**DATA SECTION:**
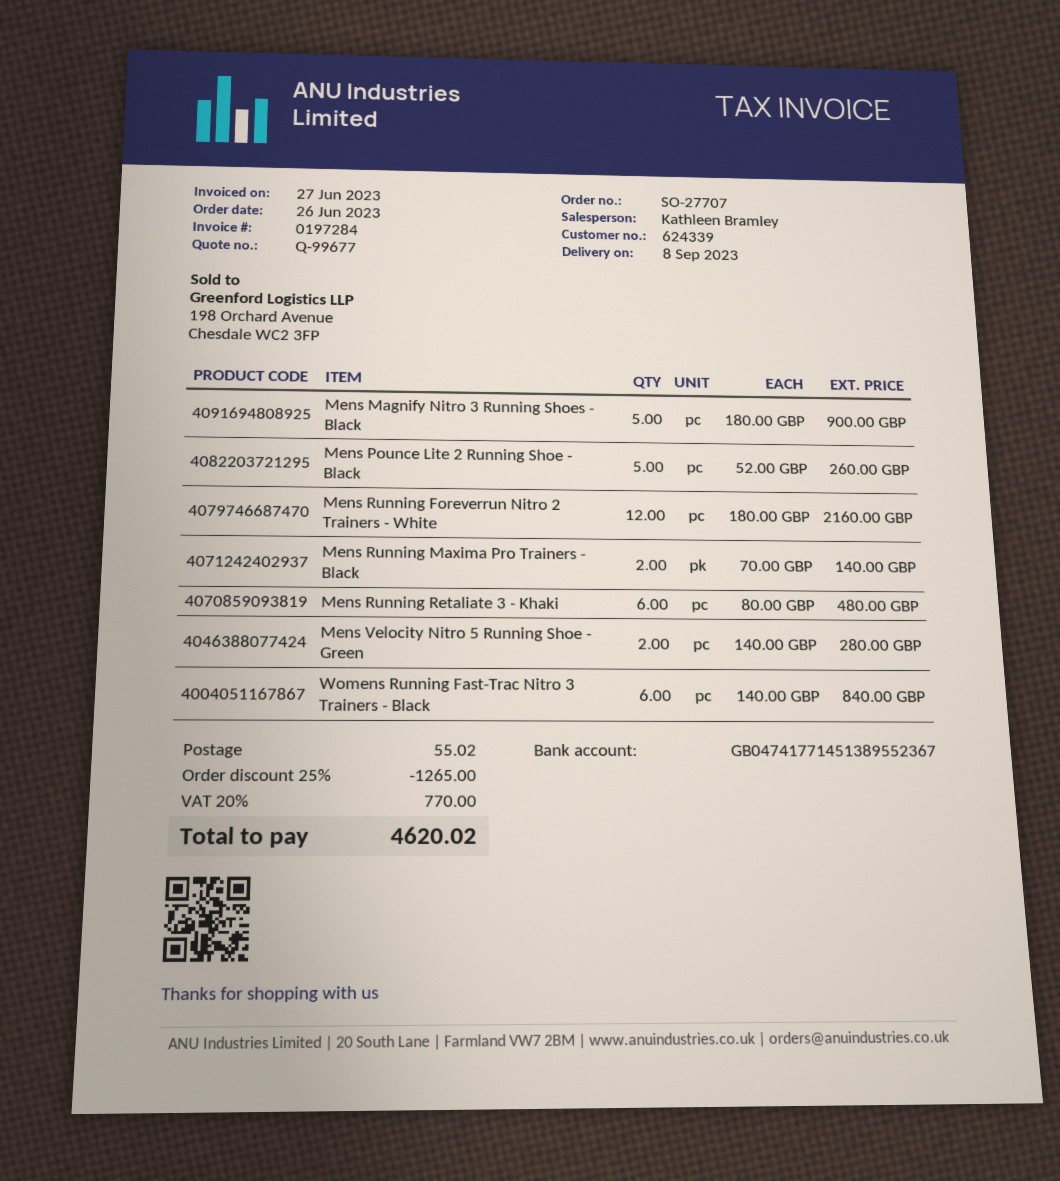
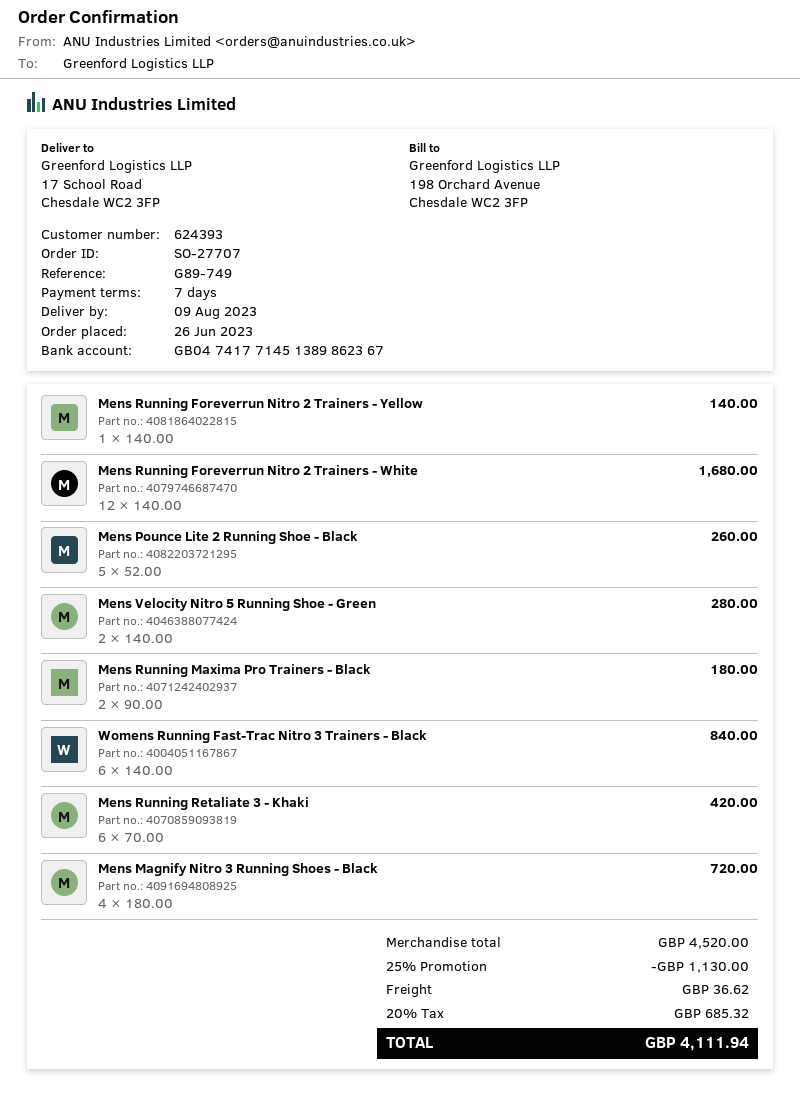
delivery date: 2023-09-08 -> 2023-08-09
customer number: 624339 -> 624393
bank account: GB04741771451389552367 -> GB04741771451389862367
Mens Magnify Nitro 3 Running Shoes - Black: 5 x 180.00 = 900.00 -> 4 x 180.00 = 720.00
Mens Running Foreverrun Nitro 2 Trainers - White: 12 x 180.00 = 2160.00 -> 12 x 140.00 = 1680.00
Mens Running Maxima Pro Trainers - Black: 2 x 70.00 = 140.00 -> 2 x 90.00 = 180.00
Mens Running Retaliate 3 - Khaki: 6 x 80.00 = 480.00 -> 6 x 70.00 = 420.00
Mens Running Foreverrun Nitro 2 Trainers - Yellow: none -> 1 x 140.00 = 140.00
discount: 25% = 1265.00 -> 25% = 1130.00
shipping: 55.02 -> 36.62
tax: 20% = 770.00 -> 20% = 685.32
total: 4620.02 -> 4111.94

**EXERCISE GOAL:**
Would you retype all the lines shown above, exactly as written and without any picture?

**SOLUTION TO THIS TASK:**
delivery date: 2023-09-08 -> 2023-08-09
customer number: 624339 -> 624393
bank account: GB04741771451389552367 -> GB04741771451389862367
Mens Magnify Nitro 3 Running Shoes - Black: 5 x 180.00 = 900.00 -> 4 x 180.00 = 720.00
Mens Running Foreverrun Nitro 2 Trainers - White: 12 x 180.00 = 2160.00 -> 12 x 140.00 = 1680.00
Mens Running Maxima Pro Trainers - Black: 2 x 70.00 = 140.00 -> 2 x 90.00 = 180.00
Mens Running Retaliate 3 - Khaki: 6 x 80.00 = 480.00 -> 6 x 70.00 = 420.00
Mens Running Foreverrun Nitro 2 Trainers - Yellow: none -> 1 x 140.00 = 140.00
discount: 25% = 1265.00 -> 25% = 1130.00
shipping: 55.02 -> 36.62
tax: 20% = 770.00 -> 20% = 685.32
total: 4620.02 -> 4111.94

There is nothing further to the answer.